- _Work request_: In the listing below, find each line that holds the string "weight" and copy it.

☆ ☆ ☆ ☆ ☆ ☆ ☆

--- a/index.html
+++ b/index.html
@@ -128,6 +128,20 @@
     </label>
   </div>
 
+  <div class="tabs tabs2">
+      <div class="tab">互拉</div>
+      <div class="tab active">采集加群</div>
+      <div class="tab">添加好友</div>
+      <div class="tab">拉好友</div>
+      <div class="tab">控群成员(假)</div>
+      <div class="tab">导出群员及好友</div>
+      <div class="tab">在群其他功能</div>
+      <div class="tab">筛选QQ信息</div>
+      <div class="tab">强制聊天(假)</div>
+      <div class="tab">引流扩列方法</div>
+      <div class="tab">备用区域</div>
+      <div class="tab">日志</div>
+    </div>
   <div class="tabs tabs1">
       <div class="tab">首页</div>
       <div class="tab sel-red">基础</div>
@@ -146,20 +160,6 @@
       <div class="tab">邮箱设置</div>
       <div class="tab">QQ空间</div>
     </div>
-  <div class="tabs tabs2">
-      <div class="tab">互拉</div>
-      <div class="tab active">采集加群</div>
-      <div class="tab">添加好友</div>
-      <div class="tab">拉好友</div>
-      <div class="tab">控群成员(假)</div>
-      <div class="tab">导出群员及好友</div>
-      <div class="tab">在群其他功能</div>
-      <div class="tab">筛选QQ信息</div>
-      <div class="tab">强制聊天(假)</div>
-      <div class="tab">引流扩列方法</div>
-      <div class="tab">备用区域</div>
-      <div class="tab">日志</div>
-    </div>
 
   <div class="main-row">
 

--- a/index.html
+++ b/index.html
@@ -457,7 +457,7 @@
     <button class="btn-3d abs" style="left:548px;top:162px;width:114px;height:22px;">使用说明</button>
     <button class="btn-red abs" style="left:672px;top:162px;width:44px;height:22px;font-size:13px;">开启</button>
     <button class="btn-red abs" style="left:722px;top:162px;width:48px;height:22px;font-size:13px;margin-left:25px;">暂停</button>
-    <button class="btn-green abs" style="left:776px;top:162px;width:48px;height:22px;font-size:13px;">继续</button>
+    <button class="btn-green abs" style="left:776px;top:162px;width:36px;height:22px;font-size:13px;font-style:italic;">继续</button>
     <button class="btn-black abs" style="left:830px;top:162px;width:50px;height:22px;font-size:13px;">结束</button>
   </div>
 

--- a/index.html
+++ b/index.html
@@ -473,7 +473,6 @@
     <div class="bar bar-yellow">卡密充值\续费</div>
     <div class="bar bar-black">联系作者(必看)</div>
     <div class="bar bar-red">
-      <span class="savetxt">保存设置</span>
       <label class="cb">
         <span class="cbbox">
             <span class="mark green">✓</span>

☆ ☆ ☆ ☆ ☆ ☆ ☆

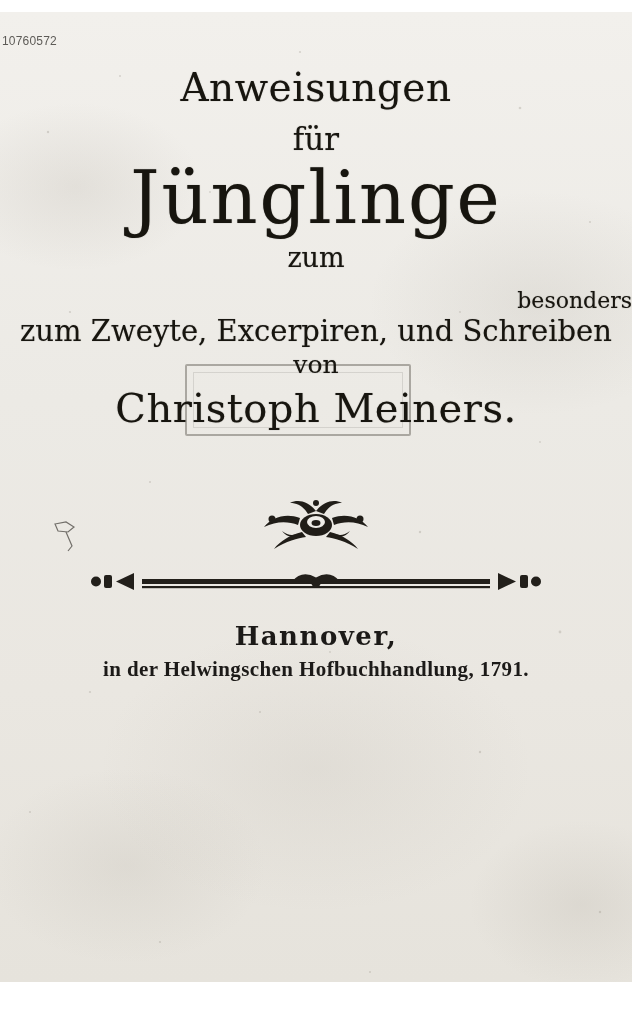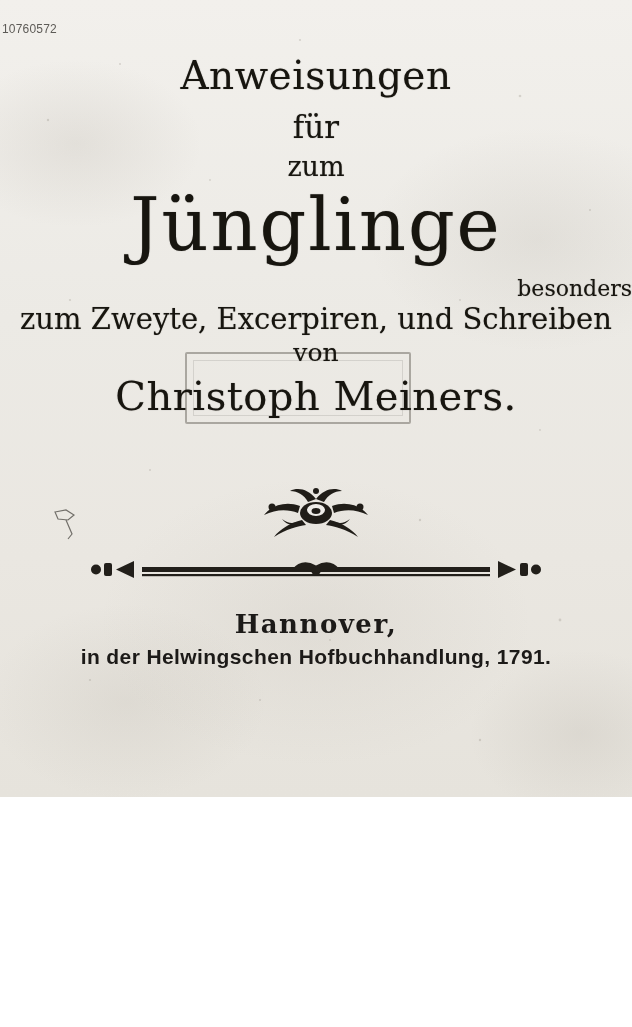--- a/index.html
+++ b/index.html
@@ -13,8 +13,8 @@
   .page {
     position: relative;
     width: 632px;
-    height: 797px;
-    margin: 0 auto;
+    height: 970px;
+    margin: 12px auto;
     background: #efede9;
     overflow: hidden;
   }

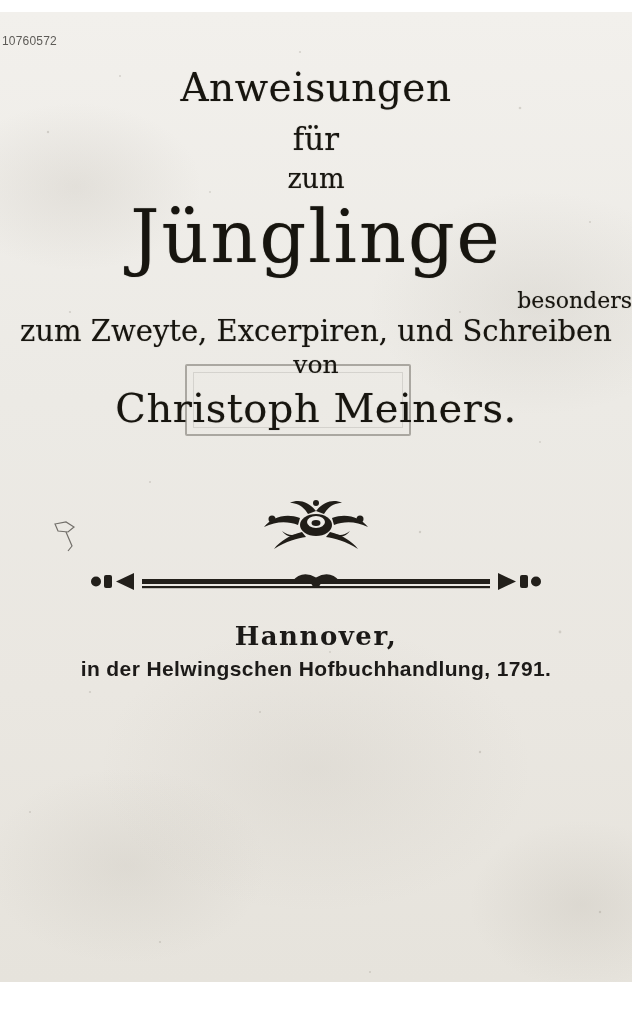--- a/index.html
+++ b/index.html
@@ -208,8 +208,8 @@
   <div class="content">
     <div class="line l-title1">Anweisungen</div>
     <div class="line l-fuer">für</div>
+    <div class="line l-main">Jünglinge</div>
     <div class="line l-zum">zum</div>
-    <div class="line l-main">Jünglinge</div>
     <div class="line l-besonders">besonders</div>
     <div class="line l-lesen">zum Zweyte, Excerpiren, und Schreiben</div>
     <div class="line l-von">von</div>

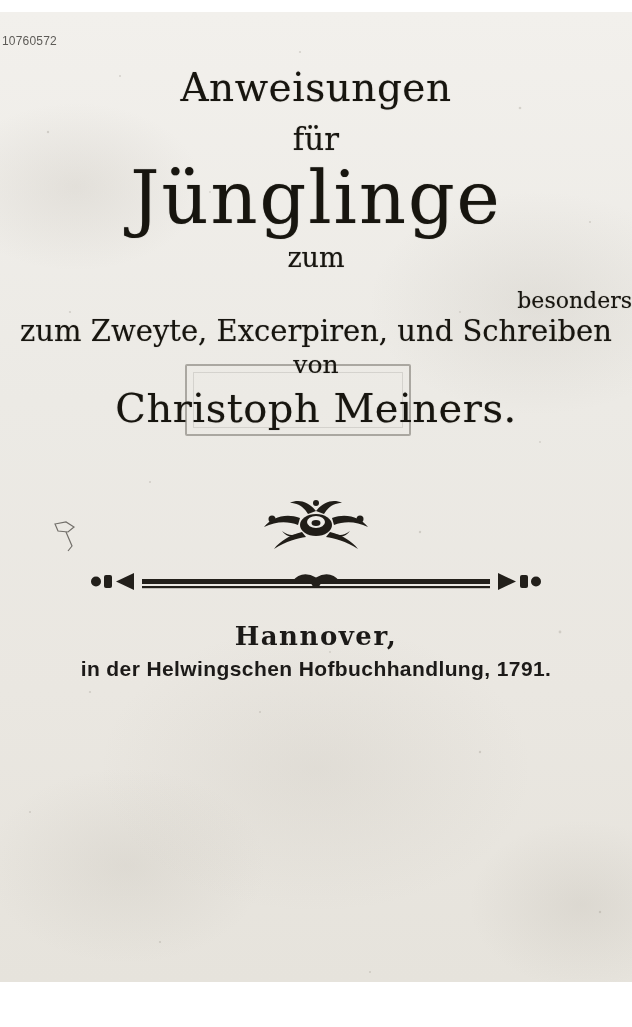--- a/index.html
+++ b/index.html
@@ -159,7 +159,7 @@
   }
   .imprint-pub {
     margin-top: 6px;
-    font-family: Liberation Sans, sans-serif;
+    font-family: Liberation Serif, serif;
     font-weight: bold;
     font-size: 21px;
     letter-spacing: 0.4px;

☆ ☆ ☆ ☆ ☆ ☆ ☆

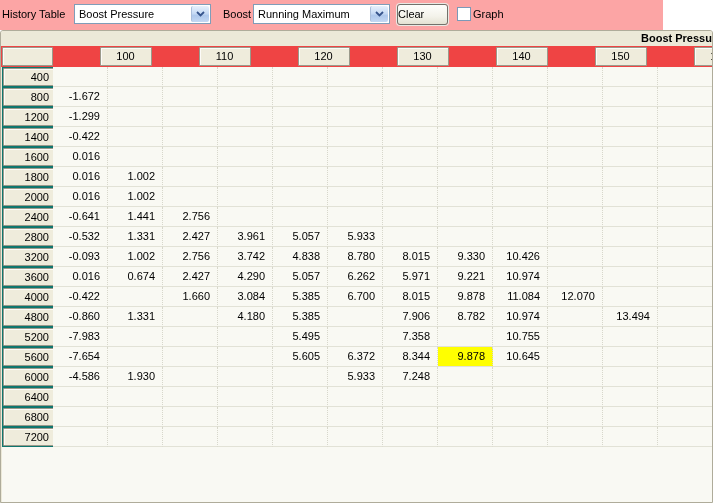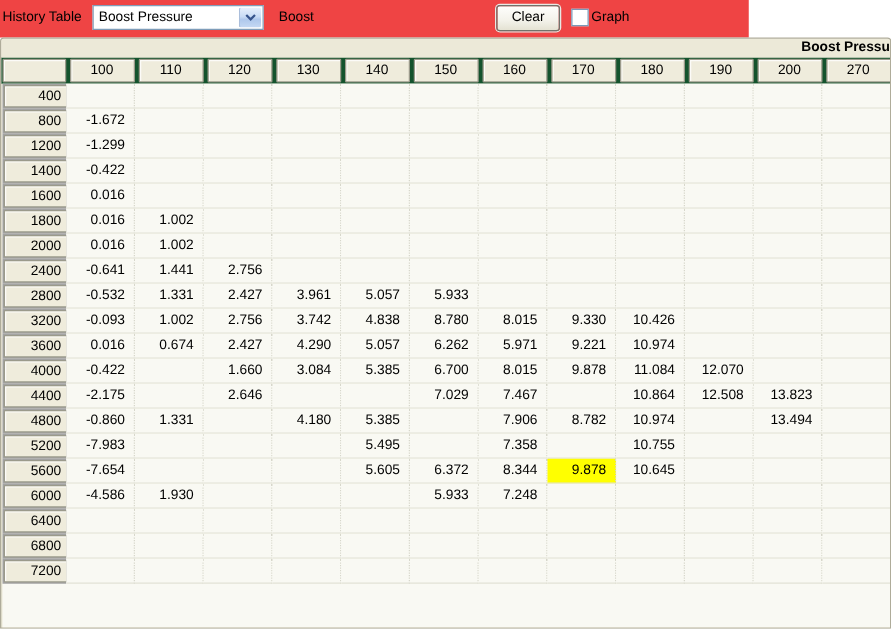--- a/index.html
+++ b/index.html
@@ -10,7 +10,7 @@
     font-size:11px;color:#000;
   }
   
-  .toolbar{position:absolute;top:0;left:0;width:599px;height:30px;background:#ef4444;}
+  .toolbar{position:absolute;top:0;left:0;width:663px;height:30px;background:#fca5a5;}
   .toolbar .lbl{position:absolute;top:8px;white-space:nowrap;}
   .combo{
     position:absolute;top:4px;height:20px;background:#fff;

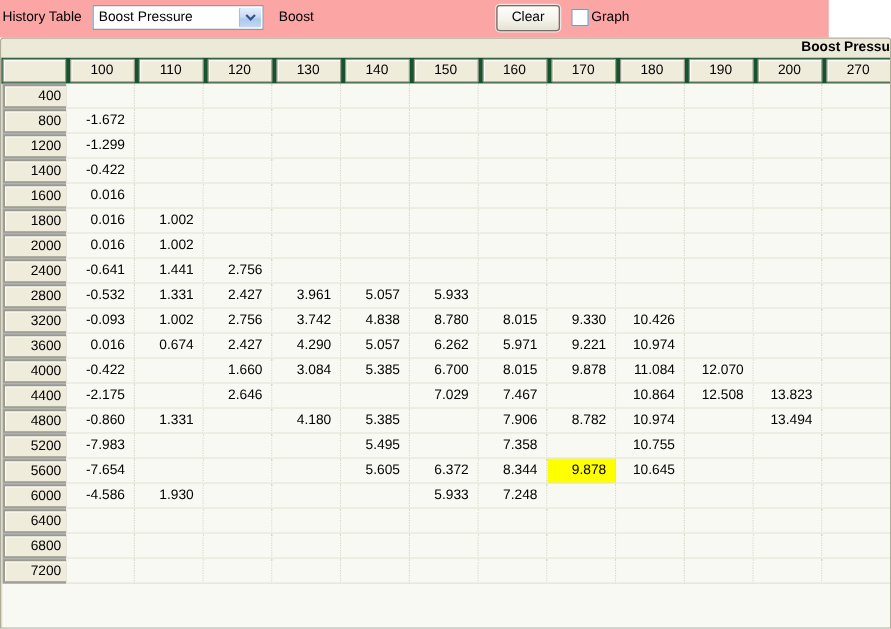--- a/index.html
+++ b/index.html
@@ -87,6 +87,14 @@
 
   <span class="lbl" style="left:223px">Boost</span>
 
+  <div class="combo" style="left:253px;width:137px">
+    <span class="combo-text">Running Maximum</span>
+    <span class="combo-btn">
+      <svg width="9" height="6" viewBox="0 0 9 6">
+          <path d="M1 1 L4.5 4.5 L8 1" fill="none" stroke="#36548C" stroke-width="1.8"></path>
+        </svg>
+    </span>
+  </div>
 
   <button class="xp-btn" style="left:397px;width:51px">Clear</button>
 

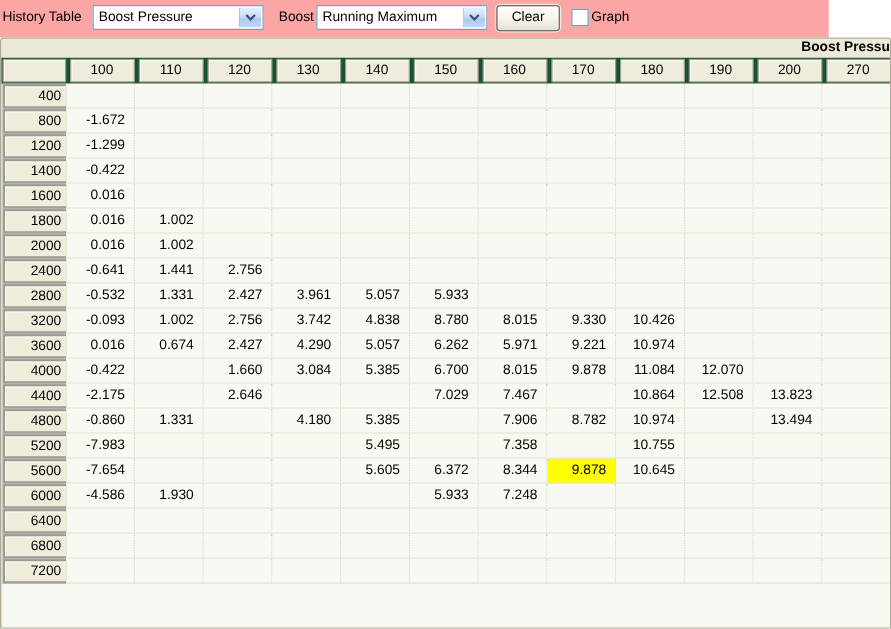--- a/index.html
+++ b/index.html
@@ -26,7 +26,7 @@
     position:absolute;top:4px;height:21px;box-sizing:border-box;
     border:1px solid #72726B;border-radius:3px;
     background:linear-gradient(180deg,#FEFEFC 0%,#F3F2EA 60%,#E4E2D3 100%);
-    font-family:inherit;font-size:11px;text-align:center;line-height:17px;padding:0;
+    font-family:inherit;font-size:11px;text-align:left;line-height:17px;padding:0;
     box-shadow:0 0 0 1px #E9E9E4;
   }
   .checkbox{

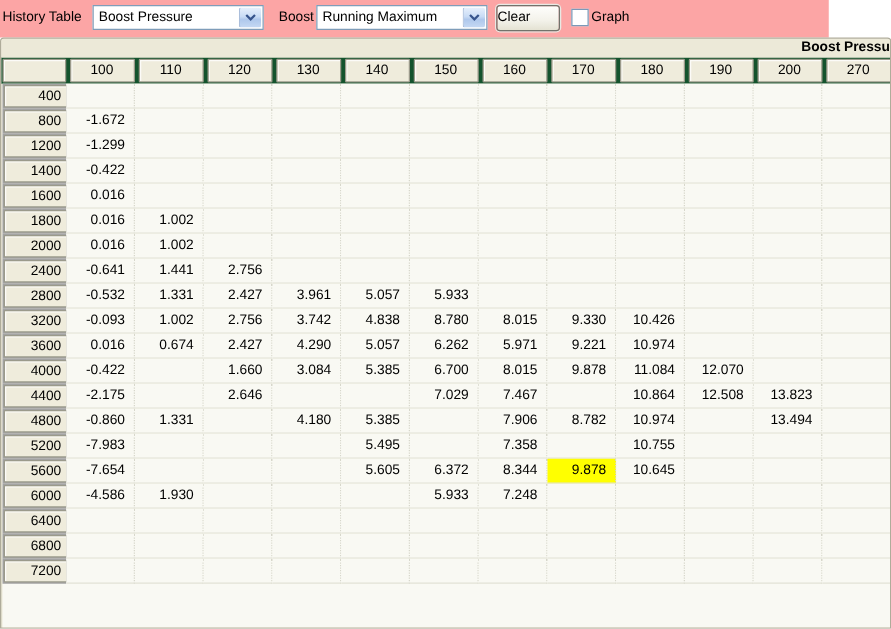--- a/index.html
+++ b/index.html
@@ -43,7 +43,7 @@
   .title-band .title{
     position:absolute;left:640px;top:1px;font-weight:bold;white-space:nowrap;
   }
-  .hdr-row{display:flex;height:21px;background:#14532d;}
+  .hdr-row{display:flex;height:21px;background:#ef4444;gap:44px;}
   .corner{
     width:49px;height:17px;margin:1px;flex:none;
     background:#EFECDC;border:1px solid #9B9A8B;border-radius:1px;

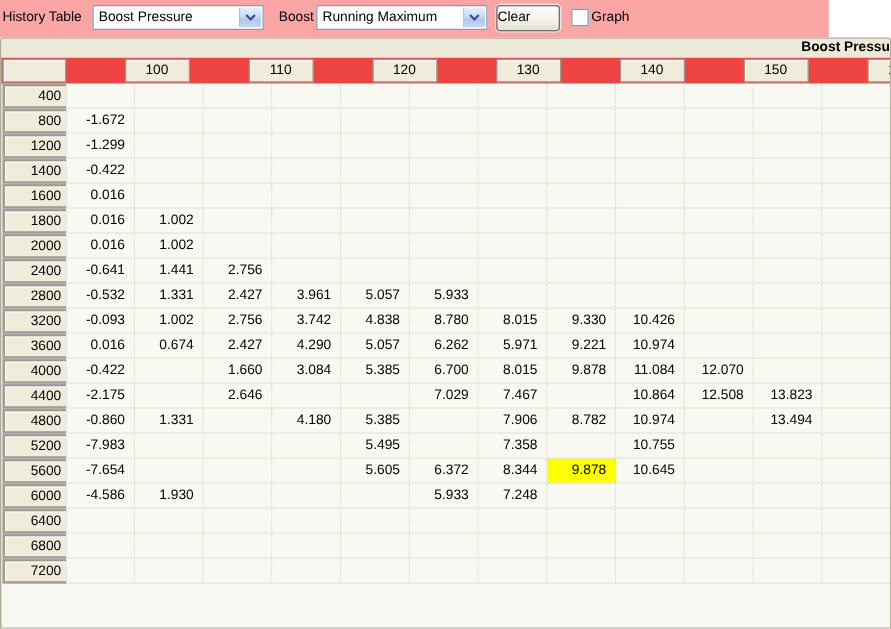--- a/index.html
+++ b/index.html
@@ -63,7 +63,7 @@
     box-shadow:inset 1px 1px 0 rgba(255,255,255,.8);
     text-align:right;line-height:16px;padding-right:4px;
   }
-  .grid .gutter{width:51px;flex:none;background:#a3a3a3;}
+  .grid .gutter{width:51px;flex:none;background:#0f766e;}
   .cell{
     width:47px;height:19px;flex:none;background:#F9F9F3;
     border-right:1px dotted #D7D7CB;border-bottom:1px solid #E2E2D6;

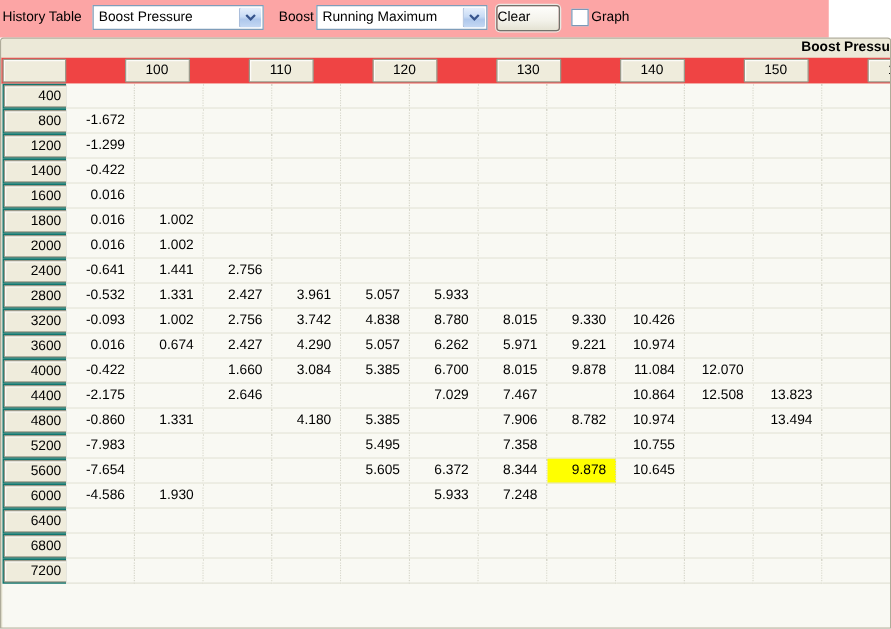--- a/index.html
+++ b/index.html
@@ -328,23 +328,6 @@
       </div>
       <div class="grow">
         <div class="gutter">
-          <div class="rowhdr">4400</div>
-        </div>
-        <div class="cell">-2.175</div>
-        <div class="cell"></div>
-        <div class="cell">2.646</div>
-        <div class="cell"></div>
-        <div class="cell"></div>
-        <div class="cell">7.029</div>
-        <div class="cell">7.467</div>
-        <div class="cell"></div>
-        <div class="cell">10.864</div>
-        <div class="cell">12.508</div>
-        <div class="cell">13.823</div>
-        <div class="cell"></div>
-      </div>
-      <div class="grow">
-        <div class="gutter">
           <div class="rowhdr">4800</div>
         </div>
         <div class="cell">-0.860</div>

☆ ☆ ☆ ☆ ☆ ☆ ☆

- _Task response_:
     font-weight: bold;
     position:absolute;left:640px;top:1px;font-weight:bold;white-space:nowrap;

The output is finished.